Het particulier opdrachtgeverschap behoeft zich wat mij betreft helemaal niet te beperken tot Almere. Wel wijs ik erop dat gemeenten die het voorbeeld van Almere zouden willen volgen, daartoe dan zelf het initiatief moeten nemen. Zij moeten dan bij ons een aanvraag indienen om onder de Crisis- en herstelwet dit soort experimenten te mogen doen. Dan zullen wij daar met een positieve grondhouding naar kijken. Dus de mate waarin dat experiment navolging krijgt buiten Almere is een zaak waarvoor ik het initiatief heel graag bij de gemeenten laat.

Ten aanzien van de Warmtewet lijkt het mij goed om nog eens heel duidelijk aan te geven dat ook naar aanleiding van wensen van deze Kamer, in het Bouwbesluit dat per 1 april in werking treedt, wel is voorzien in een overgangsregeling. Op de plekken waar nu een warmtenet ligt, blijft de verplichte aansluiting gelden. Dus in die zin ontstaat er geen onduidelijkheid over bestaande netten en nieuwe ontwikkelingen op plekken waar die netten nu liggen. Daar is die aansluitplicht in termen van overgangsrecht, na intensief overleg met alle betrokkenen en debatten in deze Kamer, op die manier vormgegeven. De discussie die we dus nog hebben, gaat vooral over nieuwe ontwikkelingen. Ik hoop dat ik daarmee de zorgen van de heer Grashoff in ieder geval gedeeltelijk heb weggenomen.

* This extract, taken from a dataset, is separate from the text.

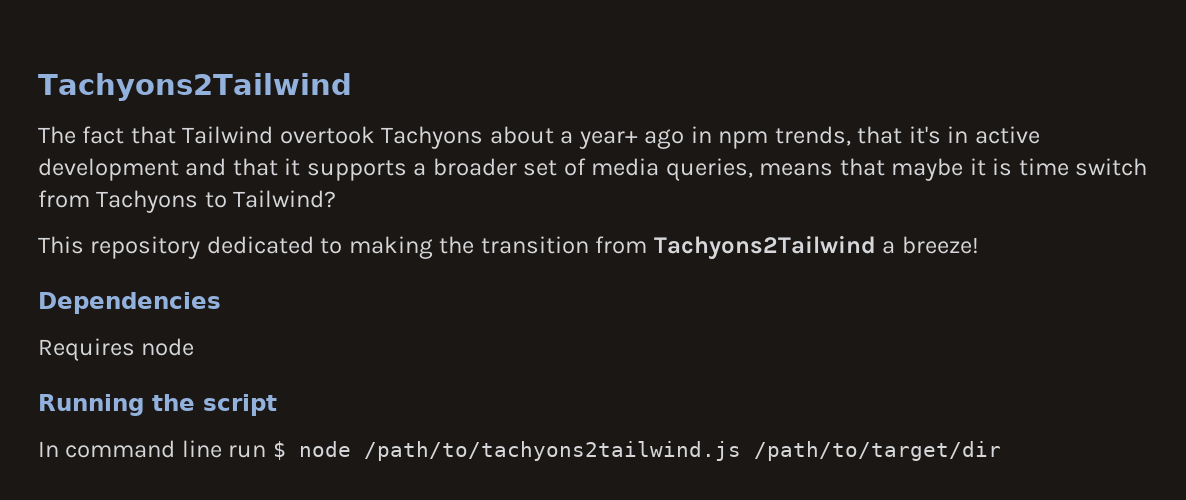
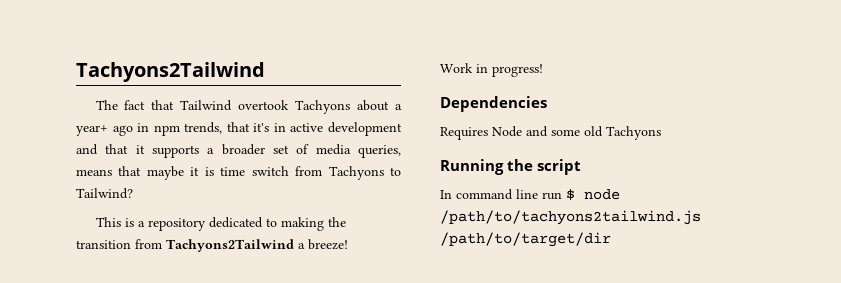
- This repository dedicated to making the transition from Tachyons2Tailwind a breeze!
+ This is a repository dedicated to making the transition from Tachyons2Tailwind a breeze!
+ Work in progress!
- Requires node
+ Requires Node and some old Tachyons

Ten slotte spreek ik de hoop en verwachting uit dat waar wij elkaar over dit onderwerp ongetwijfeld nog heel veel keren zullen treffen, dit gericht zal zijn op een constructieve en op samenwerking gebaseerde resultaatgerichte aanpak.

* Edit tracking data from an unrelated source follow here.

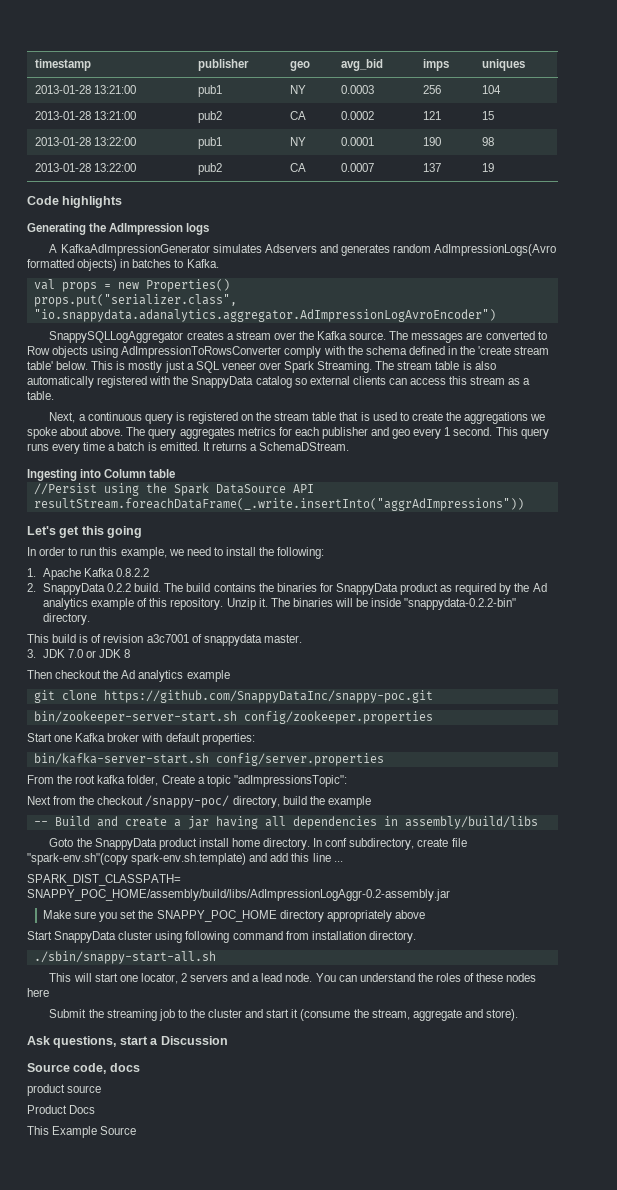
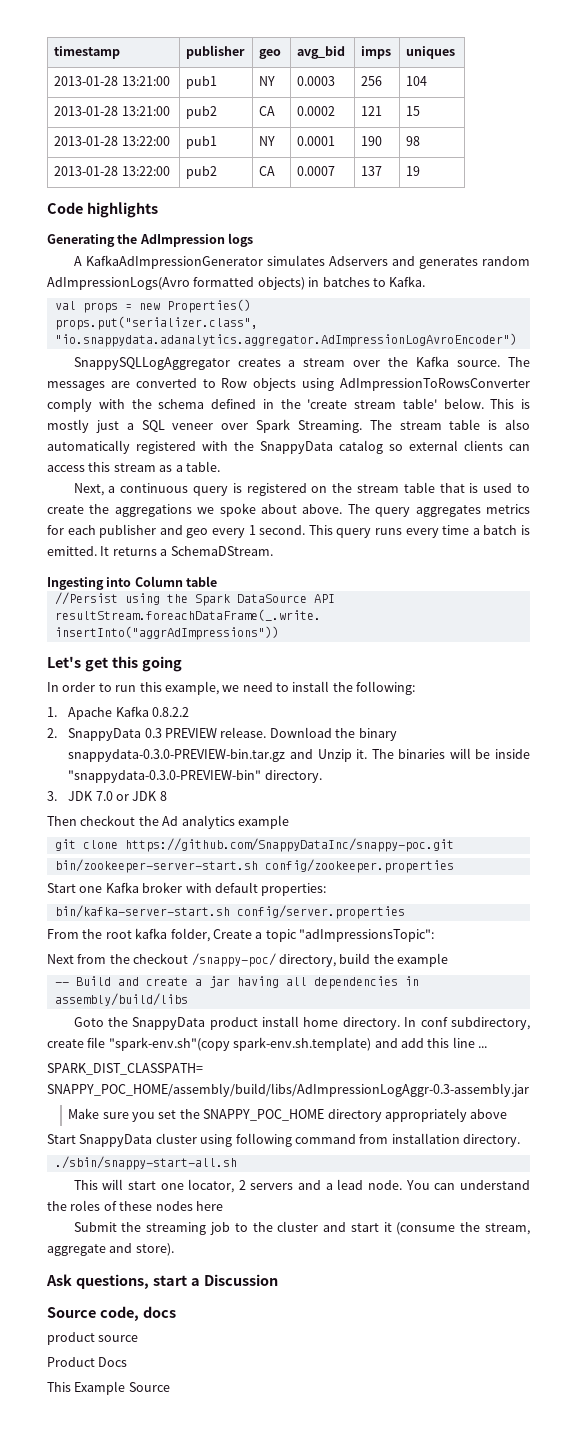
- 2. SnappyData 0.2.2 build. The build contains the binaries for SnappyData product as required by the Ad analytics example of this repository. Unzip it.
+ 2. SnappyData 0.3 PREVIEW release. Download the binary snappydata-0.3.0-PREVIEW-bin.tar.gz and Unzip it.
- The binaries will be inside "snappydata-0.2.2-bin" directory.
- This build is of revision a3c7001 of snappydata master.
+ The binaries will be inside "snappydata-0.3.0-PREVIEW-bin" directory.
- SPARK_DIST_CLASSPATH= SNAPPY_POC_HOME/assembly/build/libs/AdImpressionLogAggr-0.2-assembly.jar
+ SPARK_DIST_CLASSPATH= SNAPPY_POC_HOME/assembly/build/libs/AdImpressionLogAggr-0.3-assembly.jar

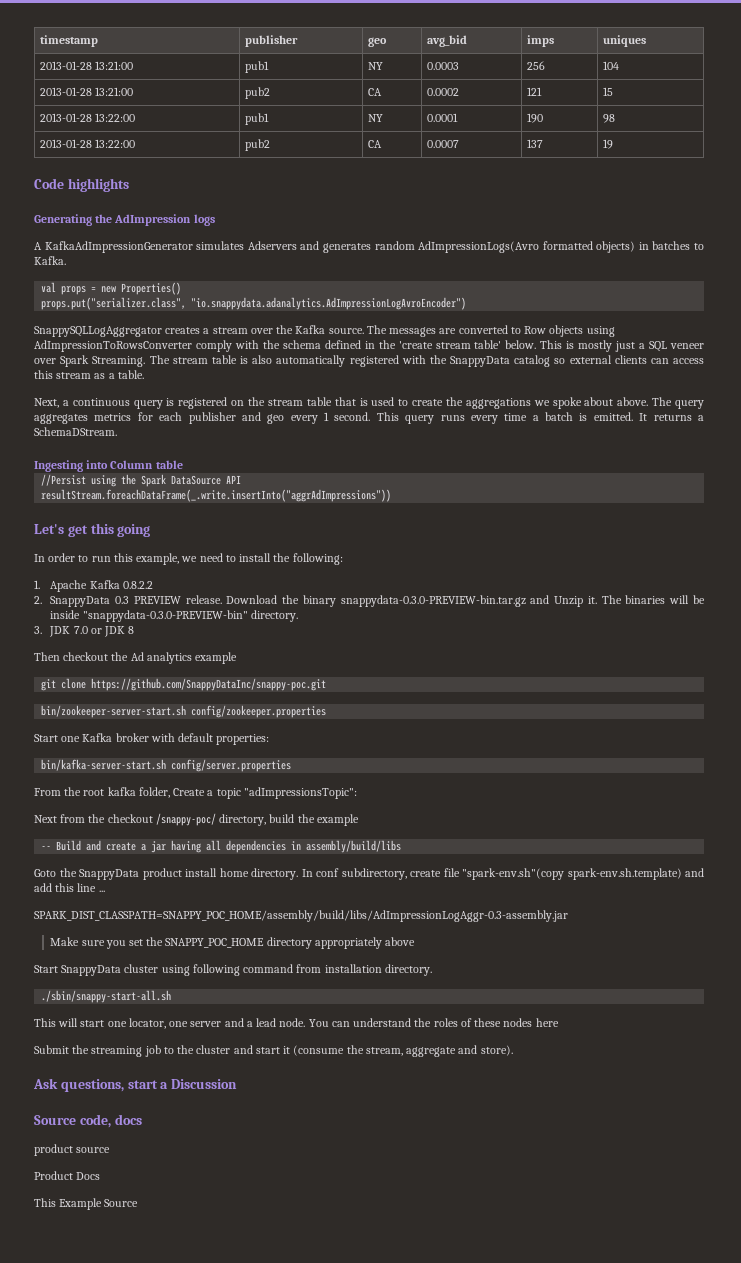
- props.put("serializer.class", "io.snappydata.adanalytics.aggregator.AdImpressionLogAvroEncoder")
+ props.put("serializer.class", "io.snappydata.adanalytics.AdImpressionLogAvroEncoder")
- SPARK_DIST_CLASSPATH= SNAPPY_POC_HOME/assembly/build/libs/AdImpressionLogAggr-0.3-assembly.jar
+ SPARK_DIST_CLASSPATH=SNAPPY_POC_HOME/assembly/build/libs/AdImpressionLogAggr-0.3-assembly.jar
- This will start one locator, 2 servers and a lead node.
+ This will start one locator, one server and a lead node.

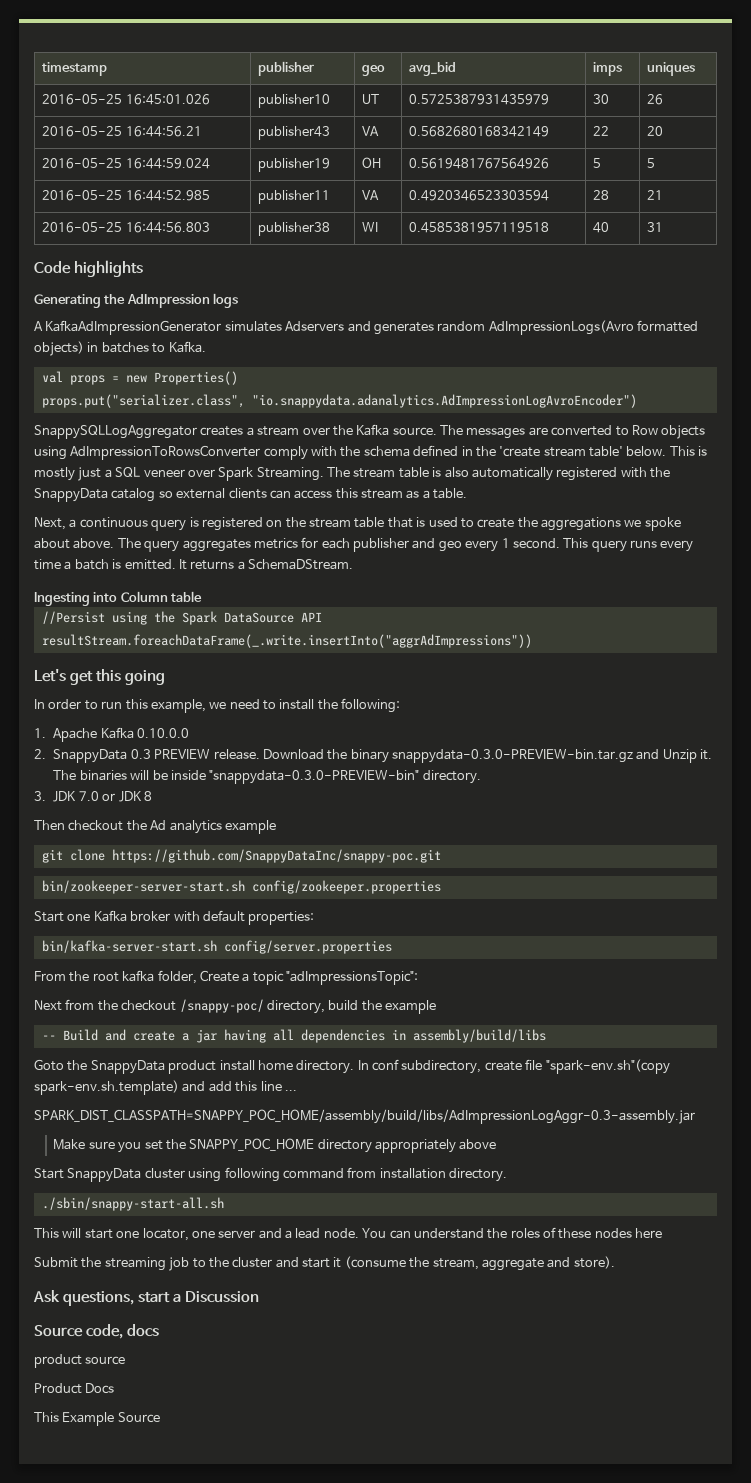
- 2013-01-28 13:21:00 | pub1 | NY | 0.0003 | 256 | 104
- 2013-01-28 13:21:00 | pub2 | CA | 0.0002 | 121 | 15
- 2013-01-28 13:22:00 | pub1 | NY | 0.0001 | 190 | 98
- 2013-01-28 13:22:00 | pub2 | CA | 0.0007 | 137 | 19
+ 2016-05-25 16:45:01.026 | publisher10 | UT | 0.5725387931435979 | 30 | 26
+ 2016-05-25 16:44:56.21 | publisher43 | VA | 0.5682680168342149 | 22 | 20
+ 2016-05-25 16:44:59.024 | publisher19 | OH | 0.5619481767564926 | 5 | 5
+ 2016-05-25 16:44:52.985 | publisher11 | VA | 0.4920346523303594 | 28 | 21
+ 2016-05-25 16:44:56.803 | publisher38 | WI | 0.4585381957119518 | 40 | 31
- 1. Apache Kafka 0.8.2.2
+ 1. Apache Kafka 0.10.0.0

De voorzitter: Ik lees de toezeggingen voor.

  • De Kamer zal in april 2012 de resultaten van het onderzoek naar de kosteneffectiviteit verhoging Rc-waarde ontvangen.

  • De Kamer zal binnen enkele weken geïnformeerd worden over de voortgang van het overleg over de warmtenetten in relatie tot de aansluitplicht en gelijkwaardige alternatieven, met daarbij het oordeel van de minister.

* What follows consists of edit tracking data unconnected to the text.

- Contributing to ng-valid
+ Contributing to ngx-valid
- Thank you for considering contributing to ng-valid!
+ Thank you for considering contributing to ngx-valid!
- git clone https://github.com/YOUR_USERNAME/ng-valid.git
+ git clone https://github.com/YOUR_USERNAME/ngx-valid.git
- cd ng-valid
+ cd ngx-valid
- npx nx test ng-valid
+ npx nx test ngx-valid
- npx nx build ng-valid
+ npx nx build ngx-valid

Minister Spies: Dan wel een voorstel.

De voorzitter: Waarvan akte.

Verder heeft de minister met betrekking tot de motie-Van Bochove over doorvalbeveiliging toegezegd de categorie gebouwen waar veel kinderen verblijven, uit te willen breiden en dit mee te nemen in de eerstvolgende actualisering van het Bouwbesluit.

Ik dank de minister, de leden van de commissie en de mensen op de publieke tribune voor hun aanwezigheid.


X Noot
1

Samenstelling:

Leden: Dijksma (PvdA), Van Beek (VVD), Van der Staaij (SGP), Koopmans (CDA), Van Bochove (CDA), Smilde (CDA), Ortega-Martijn (ChristenUnie), Brinkman (PVV), Van Raak (SP), Thieme (PvdD), Dibi (GroenLinks), Wolbert (PvdA), voorzitter, Heijnen (PvdA), Karabulut (SP), Elissen (PVV), Ziengs (VVD), ondervoorzitter, Monasch (PvdA), Schouw (D66), De Boer (VVD), Hennis-Plasschaert (VVD), Lucassen (PVV), Verhoeven (D66) en Grashoff (GroenLinks).

Plv. leden: Van Dam (PvdA), Van der Burg (VVD), Dijkgraaf (SGP), Sterk (CDA), Bruins Slot (CDA), Knops (CDA), Slob (ChristenUnie), Van Klaveren (PVV), Paulus Jansen (SP), Ouwehand (PvdD), Van Gent (GroenLinks), Kuiken (PvdA), Jasper van Dijk (SP), Fritsma (PVV), Steur (VVD), Vermeij (PvdA), Pechtold (D66), Van Nieuwenhuizen (VVD), Taverne (VVD), Bontes (PVV), Hachchi (D66) en Voortman (GroenLinks).